2025-03-11 502 words 3 minutes

Contents

To Serve and Protect

One of the key responsibilities of infrastructure teams is protecting services from unwanted traffic. We implement various mechanisms to counter synthetic HTTP requests: rate-limiting, geo-blocking, Web Application Firewalls, challenges, CAPTCHAs. We routinely analyze logs, respond to traffic spikes, and prevent scraping. We ensure our services are primarily accessed by humans and a limited group of trusted bots.

The principle has always been simple: the web should be built for humans.
Is this principle still relevant today?

More and more content is consumed by language models. They thrive on the knowledge they can access. By blocking these bots, we effectively exclude our services from being indexed and represented in these increasingly important information sources.

Don’t make yourself invisible.

An excellent example illustrating this issue comes from perplexity.ai:

Perplexity scours the web to provide the response. Every word of came from some input data. The same applies to other models, even if they don’t emphasize their sources. Neither of them get data from the sources that actively block them.

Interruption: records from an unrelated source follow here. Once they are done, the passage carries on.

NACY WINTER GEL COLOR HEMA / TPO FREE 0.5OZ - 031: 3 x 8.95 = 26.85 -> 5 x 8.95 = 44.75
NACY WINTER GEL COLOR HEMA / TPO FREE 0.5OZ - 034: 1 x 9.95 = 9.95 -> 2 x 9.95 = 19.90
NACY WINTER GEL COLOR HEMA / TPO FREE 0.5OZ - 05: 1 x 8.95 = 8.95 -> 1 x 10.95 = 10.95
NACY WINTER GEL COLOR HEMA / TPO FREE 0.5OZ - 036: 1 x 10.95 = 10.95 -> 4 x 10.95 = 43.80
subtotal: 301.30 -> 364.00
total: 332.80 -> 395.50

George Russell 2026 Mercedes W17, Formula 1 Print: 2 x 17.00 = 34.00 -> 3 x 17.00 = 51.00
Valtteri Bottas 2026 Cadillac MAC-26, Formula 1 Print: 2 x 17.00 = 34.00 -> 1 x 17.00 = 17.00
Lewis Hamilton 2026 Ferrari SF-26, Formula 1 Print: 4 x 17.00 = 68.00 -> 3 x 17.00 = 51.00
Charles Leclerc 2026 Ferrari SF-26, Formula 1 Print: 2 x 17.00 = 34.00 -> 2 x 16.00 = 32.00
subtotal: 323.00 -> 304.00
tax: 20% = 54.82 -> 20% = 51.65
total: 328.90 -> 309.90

In the context of the search, if there is a specific company or product mentioned, it’s only because it was sucesfully indexed. And what’s missing? Companies that decided that their pages should be protected by some bot protection, becaming invisible to automated web.

Therefore,
accessibility of your website to bots can become a competitive advantage. Launching a new site with bot protection immediately weakens its market position.

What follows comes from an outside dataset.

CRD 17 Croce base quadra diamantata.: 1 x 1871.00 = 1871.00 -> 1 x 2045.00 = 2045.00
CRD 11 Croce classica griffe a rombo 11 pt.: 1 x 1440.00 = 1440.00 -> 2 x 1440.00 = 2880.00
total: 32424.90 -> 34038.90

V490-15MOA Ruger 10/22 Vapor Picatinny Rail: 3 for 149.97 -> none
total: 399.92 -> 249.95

Are you ready to be indexed?

Not every webpage can safely allow unrestricted bot traffic. Most would likely crumble under the load. The technology exists to handle this challenge, but it may be the last moment to adapt and prepare for the increase in automated traffic.

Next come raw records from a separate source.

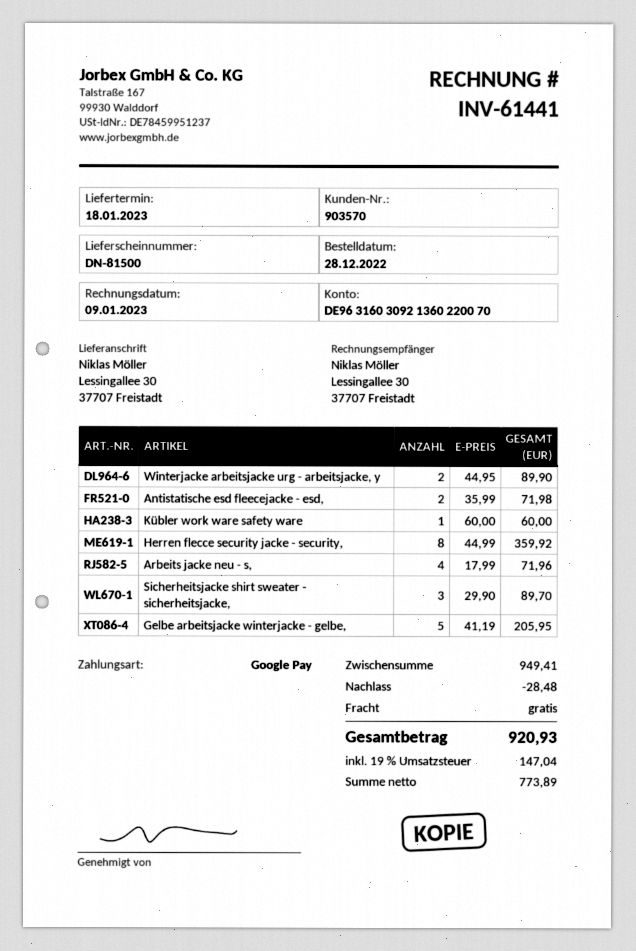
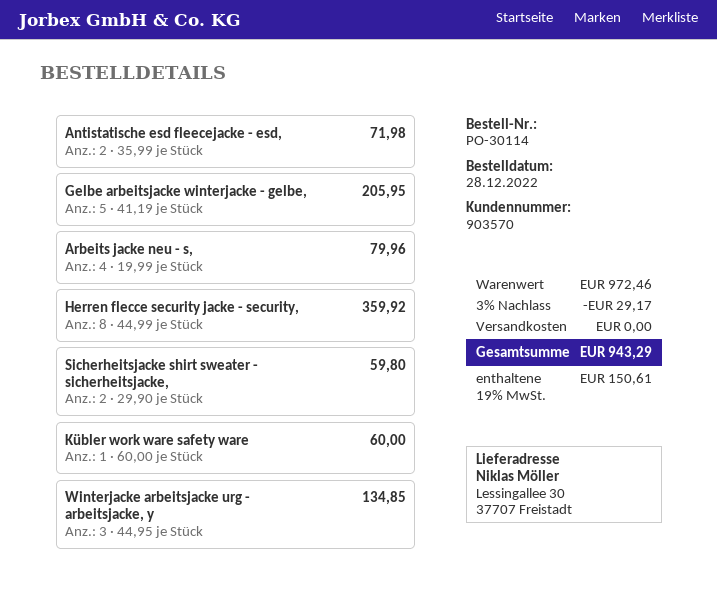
Winterjacke arbeitsjacke urg - arbeitsjacke, y: 2 x 44.95 = 89.90 -> 3 x 44.95 = 134.85
Arbeits jacke neu - s,: 4 x 17.99 = 71.96 -> 4 x 19.99 = 79.96
Sicherheitsjacke shirt sweater - sicherheitsjacke,: 3 x 29.90 = 89.70 -> 2 x 29.90 = 59.80
subtotal: 949.41 -> 972.46
discount: 28.48 -> 29.17
tax: 19% = 147.04 -> 19% = 150.61
total: 920.93 -> 943.29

Static websites, separated APIs and bot-friendly interfaces are becoming essential. This may seem similar to Search Engine Optimization (SEO) but we’re optimizing for something different here. Let’s call it AIO.

Articial Intelligence Optimization (AIO)

To prepare your site for widespread bot indexing, consider the following strategies:

Ensure accessibility. No more captchats, challenges, fronts that require large amounts of javascripts. Follow accessibility guidelines like WCAG, EAA, which benefit both humans and bots.

Separate dynamic from static content. Make informational parts static. Serve them from services designed to handle unlimited traffic.

Revise your robots.txt approach. Don’t maintain a whitelist of bots. The landscape changes too rapidly. Maintain a blacklist if you need.

Maintain essential security. Keep rate-limiting, WAF on dynamic elements and ability to blacklist (not whitelist!) problematic sources.

Validate your AI presence. Regularly check whether AI models can access your content. Test whether your site appears in AI-generated responses for relevant queries.

Monitor access logs. Verify that bot requests are handled properly and not being blocked unintentionally.

Embrace the future

Stop worrying about bot traffic and start embracing automated visitors. They are proxies for your customers and represent how many people will discover your content, your products and your services in the AI-driven future.

By making your web presence AI-friendly today, you’re securing your visibility in tomorrow’s information landscape.